Play nice

Images: cueljs

We wouldn’t need to "play nice,” if we believed we were inherently good.

From a young age, we’re taught to “play nice.” Parents, schools, and society reward us for being cooperative and compliant. Acting nice is often seen as being a good child and a good student.

Kindness and goodness become acts we perform like an actor rather than a genuine radiation of our inner being.

While it is supposed to help us fit in social settings, it conflicts with being genuine. Acting nice often means hiding how we really feel and who we really are to avoid conflict or rejection. This creates an inner conflict between wanting to be authentic and wanting to be accepted.

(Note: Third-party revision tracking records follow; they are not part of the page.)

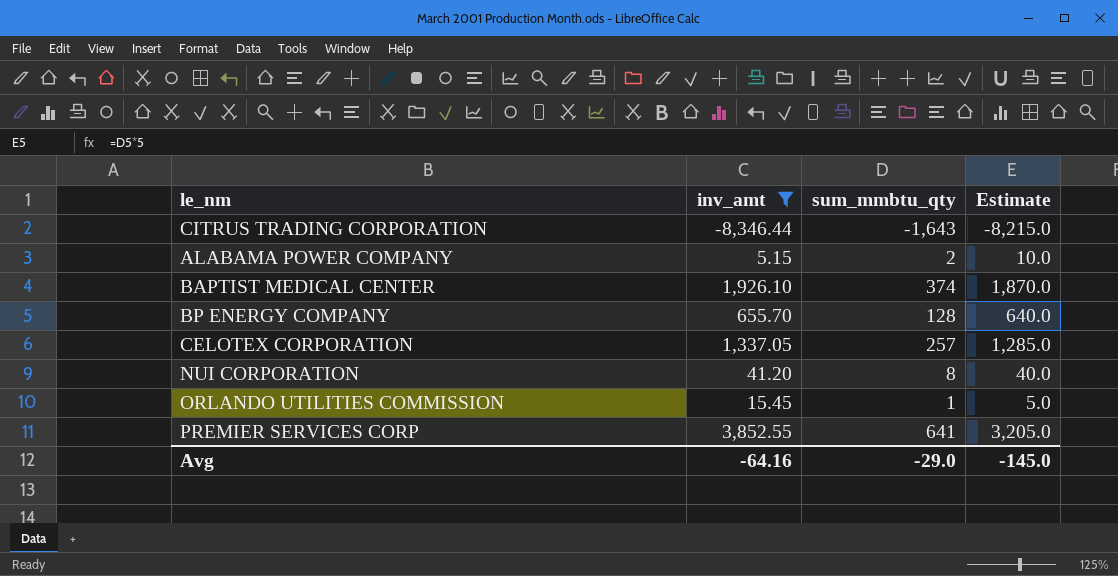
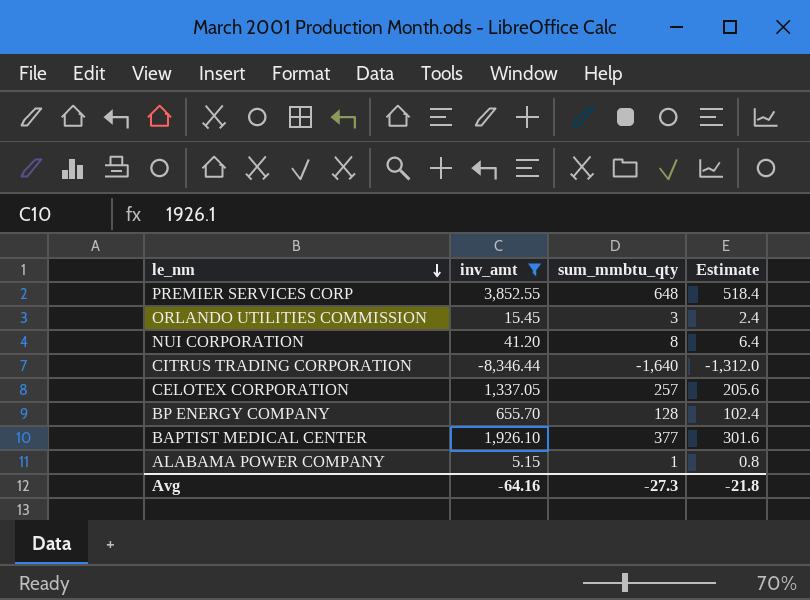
row order: none -> le_nm descending
column Estimate | formula: [sum_mmbtu_qty] * 5 -> [sum_mmbtu_qty] * 0.8
PREMIER SERVICES CORP | sum_mmbtu_qty: 641 -> 648
ORLANDO UTILITIES COMMISSION | sum_mmbtu_qty: 1 -> 3
CITRUS TRADING CORPORATION | sum_mmbtu_qty: -1,643 -> -1,640
BAPTIST MEDICAL CENTER | sum_mmbtu_qty: 374 -> 377
ALABAMA POWER COMPANY | sum_mmbtu_qty: 2 -> 1
Avg | sum_mmbtu_qty: -29.0 -> -27.3
Avg | Estimate: -145.0 -> -21.8

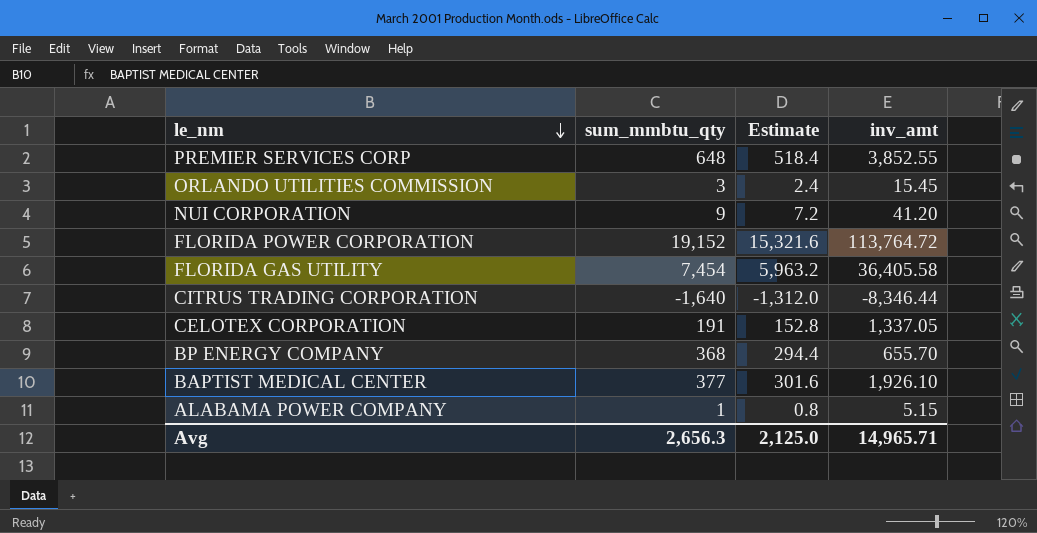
filter: inv_amt <= 3,852.55 -> none
column inv_amt | position: 2 -> 4
NUI CORPORATION | sum_mmbtu_qty: 8 -> 9
NUI CORPORATION | Estimate: 6.4 -> 7.2
CELOTEX CORPORATION | sum_mmbtu_qty: 257 -> 191
CELOTEX CORPORATION | Estimate: 205.6 -> 152.8
BP ENERGY COMPANY | sum_mmbtu_qty: 128 -> 368
BP ENERGY COMPANY | Estimate: 102.4 -> 294.4
Avg | sum_mmbtu_qty: -27.3 -> 2,656.3
Avg | Estimate: -21.8 -> 2,125.0
Avg | inv_amt: -64.16 -> 14,965.71

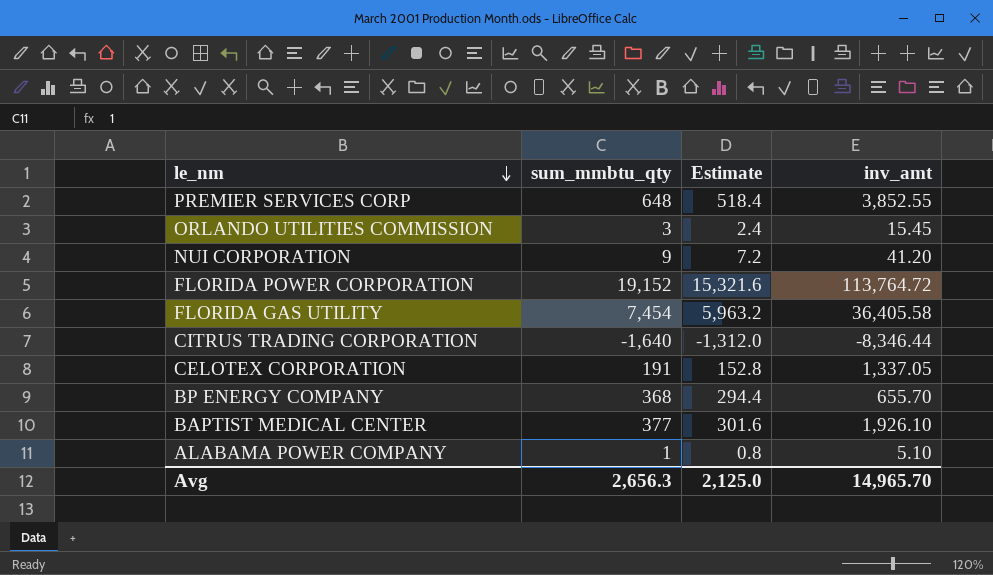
ALABAMA POWER COMPANY | inv_amt: 5.15 -> 5.10
Avg | inv_amt: 14,965.71 -> 14,965.70

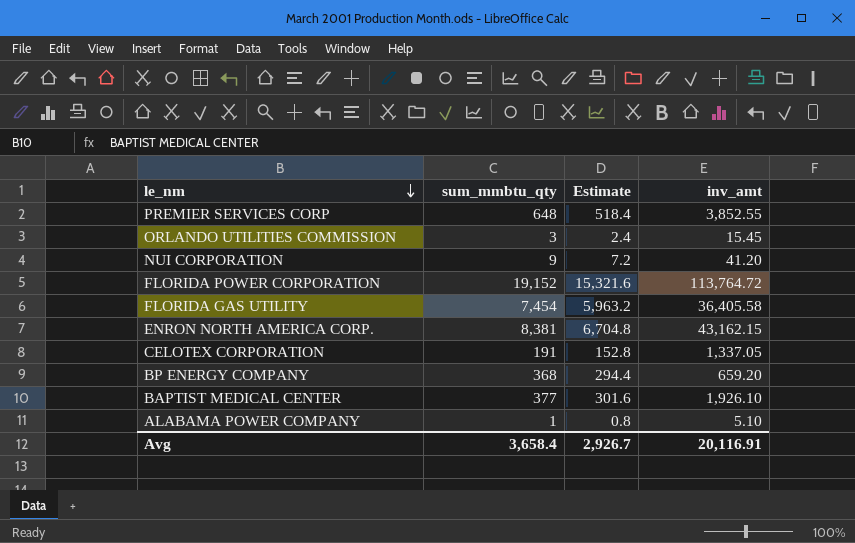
row CITRUS TRADING CORPORATION: -1,640 | -1,312.0 | -8,346.44 -> none
row ENRON NORTH AMERICA CORP.: none -> 8,381 | 6,704.8 | 43,162.15
BP ENERGY COMPANY | inv_amt: 655.70 -> 659.20
Avg | sum_mmbtu_qty: 2,656.3 -> 3,658.4
Avg | Estimate: 2,125.0 -> 2,926.7
Avg | inv_amt: 14,965.70 -> 20,116.91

If we feel we need to please others to be loved and accepted, it shows we don’t believe in our inherent goodness. We wouldn’t need to “play nice,” if we believed we were inherently good. Kindness and goodness become acts we perform like an actor rather than a genuine radiation of our inner being.

This lack of belief in our inherent goodness means we think love and acceptance have to be earned through our nice actions. So, seeking approval from others becomes a major motivator, making us rely on external validation instead of believing in our own dignity.

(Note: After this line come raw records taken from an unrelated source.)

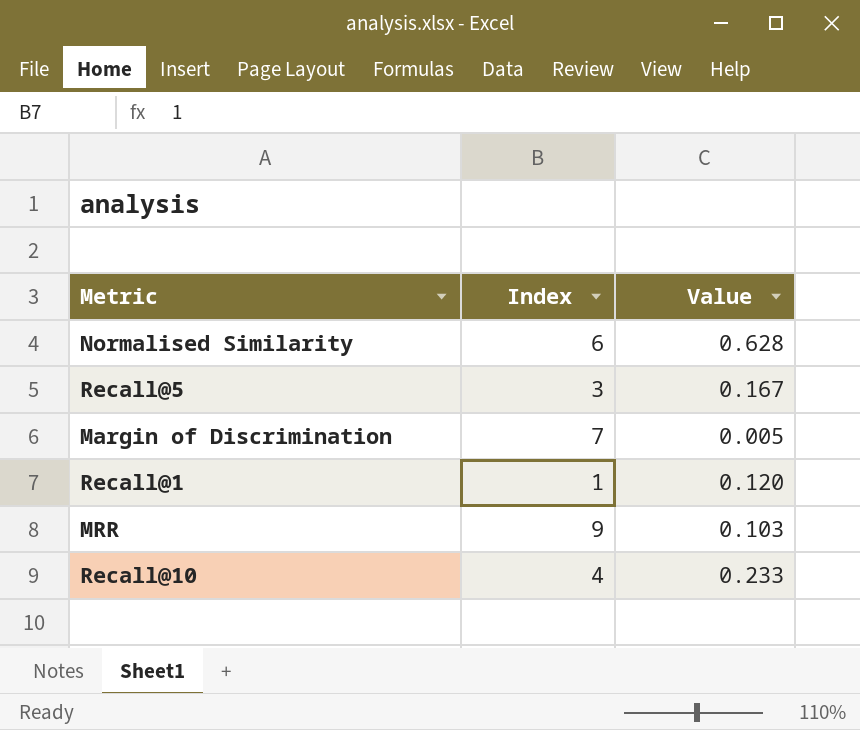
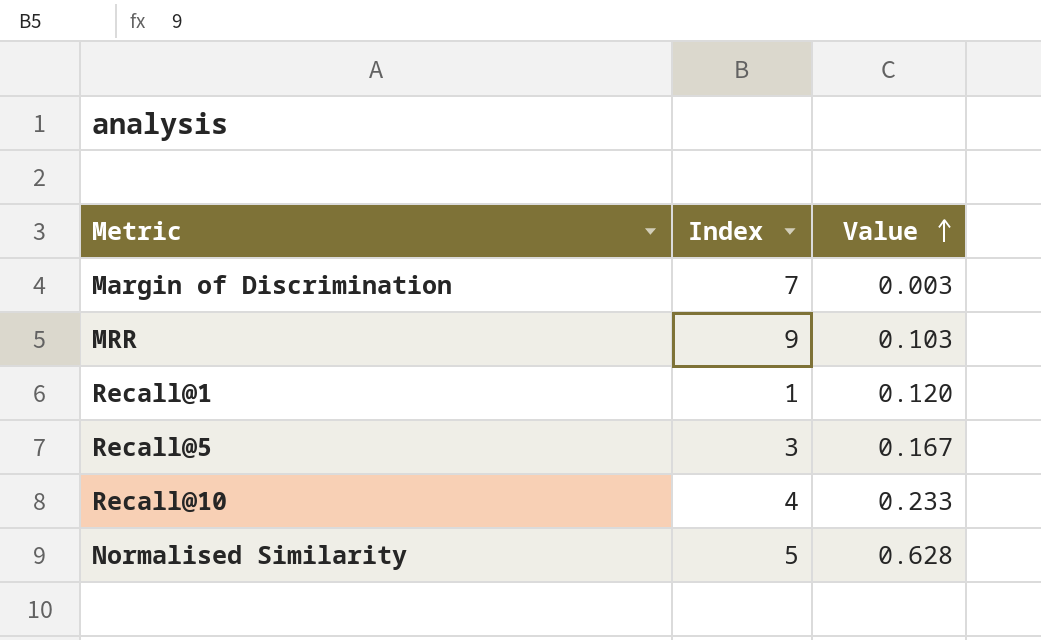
row order: none -> Value ascending
Margin of Discrimination | Value: 0.005 -> 0.003
Normalised Similarity | Index: 6 -> 5

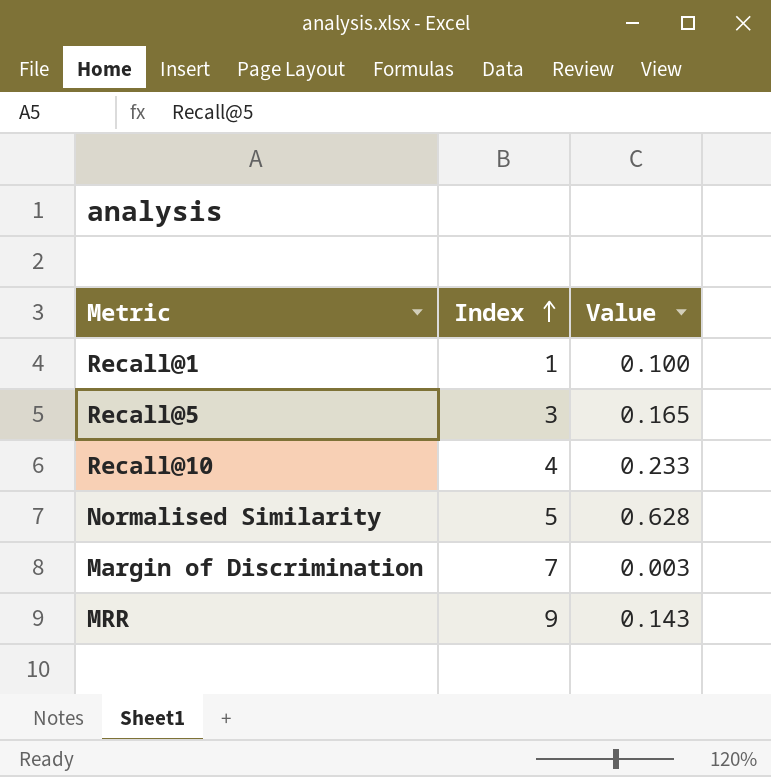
row order: Value ascending -> Index ascending
Recall@1 | Value: 0.120 -> 0.100
Recall@5 | Value: 0.167 -> 0.165
MRR | Value: 0.103 -> 0.143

This leads to a false sense of who we are, where our actions are all about meeting others’ expectations rather than being true to ourselves. We might go out of our way to make others happy, often at our own expense.

When can we stop being actors?

Our sense of self becomes shaped by how others see us, so we act nice to keep a good image. But relying on others for approval can hurt our self-esteem, independence, and deteriorate our mental health.

When can we stop being actors and teaching our children to play roles when we could instead build on the belief that we are all inherently good and be who we really are?